As we can observe in other Latin American states, the Convention has had a significant influence on the definition of national policies and programs, as well as (or indeed due to) supporting the formulation of directives and policies of various multilateral development agencies. However its practical applicability still faces innumerable obstacles. Throughout Latin America there are constant complaints from indigenous movements and specialists from the Convention’s signatory countries concerning the failure to recognize its existence or indeed the open opposition of the judicial and administrative authorities to its application. The legalist, formalist and especially colonialist tradition of these functionaries, combined with strong preconceived notions of what an Indian should be like (naturalness and timelessness), have acted as a serious obstacle to implementing these theoretical and juridical advances. But even so, if the willingness of the Brazilian state to apply this precept through the practice of its indigenist agency becomes consolidated, we could be witness to a new moment in these processes of ethnogenesis. (July, 2006)
Notes
(1) As a result of the 1850 Land Law, the federation’s states were obliged to catalogue all the unoccupied lands existing in their territories. Measurement and Demarcation Commissions were instituted for this purpose, made up of engineers and cartographers who had the responsibility of assessing, based on a narrow set of items (incorporation into the local work market, the existence of marriages with whites, and profession of the Christian faith), whether the people in the settlements were still indigenous or whether they had already become civilized. The conclusion reached from the Commissions was, invariably, that the population had indeed become civilized.

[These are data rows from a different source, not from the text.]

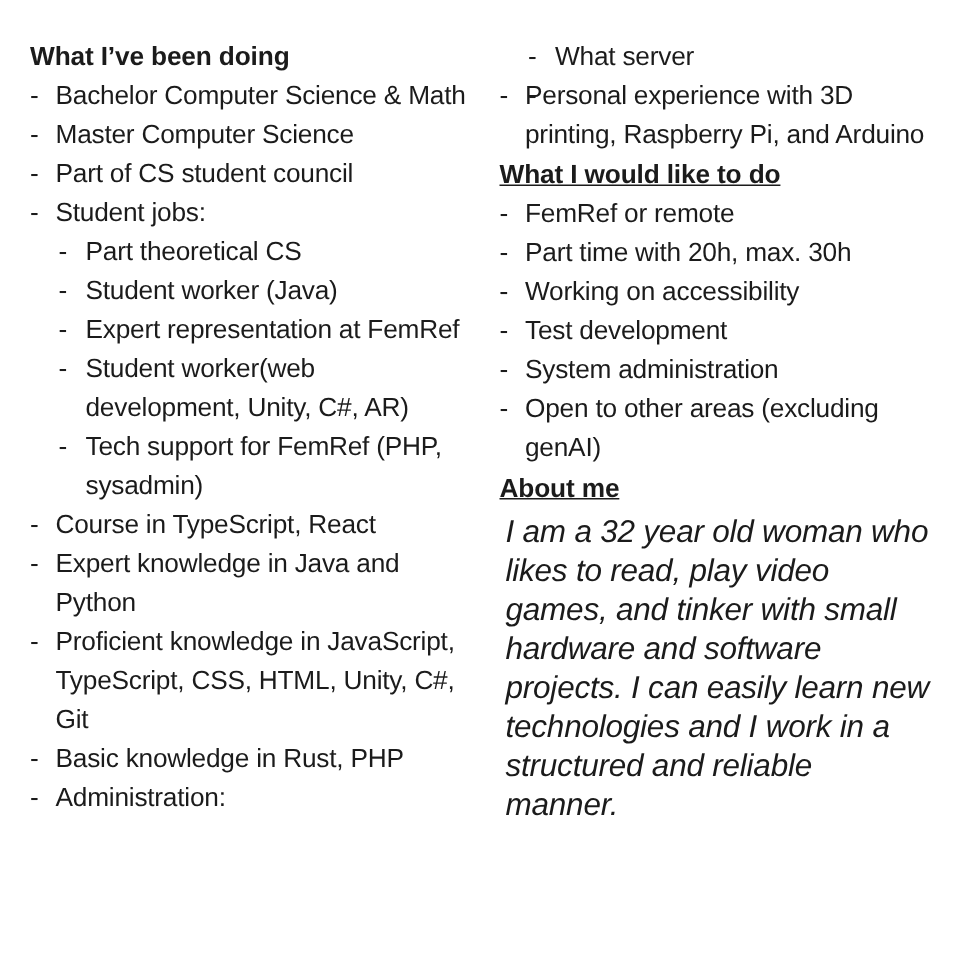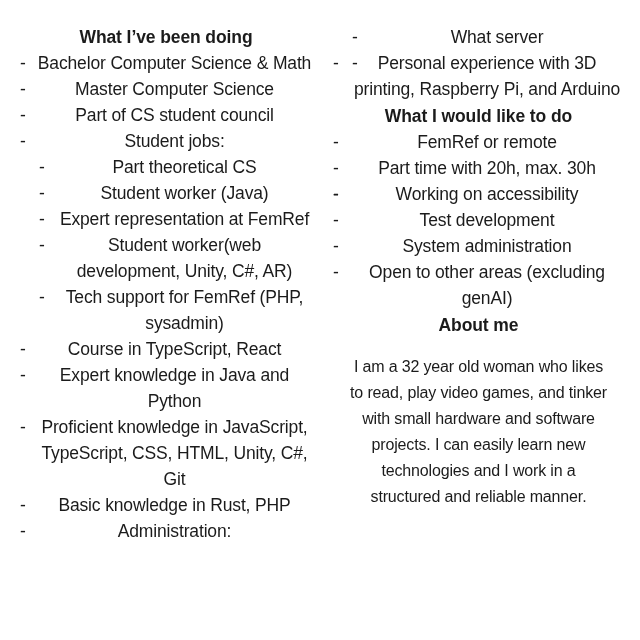"What I’ve been doing" .section { text-align: center -> none }
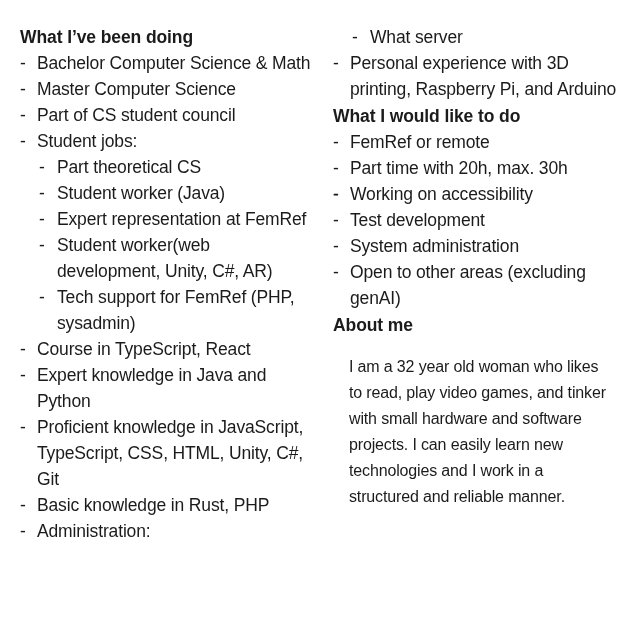"What I would like to" .section + .section .heading { text-decoration: none -> underline }
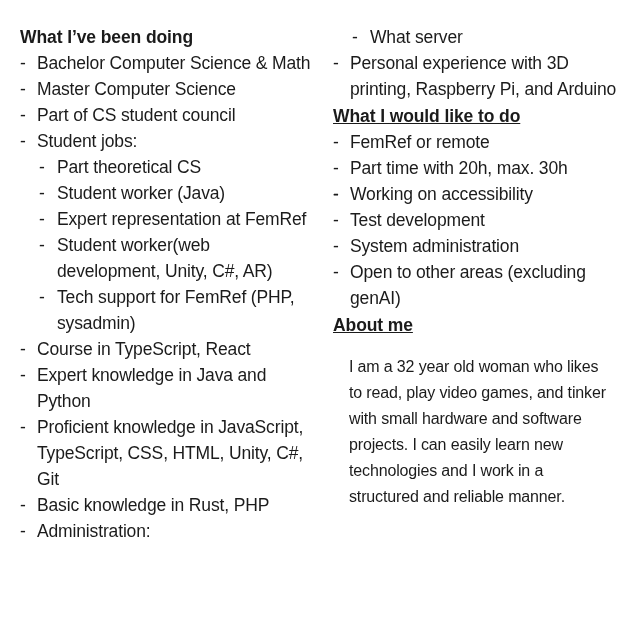"I am a 32 year" .paragraph { font-size: 16px -> 21px; font-style: none -> italic; margin: 16px -> 4px }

(2) ‘Indianness’ here designates a particular form of being and conceiving oneself as ‘Indian,’ in the generic sense of the term, constructed in the interaction with the state indigenist agency and based on a particular image of what an ‘Indian’ should be. Thus ‘Indianness’ is a representation and a type of behaviour generated by the interaction of indigenous peoples with the state apparatus and its standardizing procedures, which imposes a single model on a large diversity of cultures and social organizations – a model that ends up being effectively assumed by these peoples. (3) Representatives of FUNAI present at the event confirmed the same interpretation relating to Convention 169 of the ILO and claimed that the agency’s presidency had already decided to put an end to the practice of “ethnic identification reports.”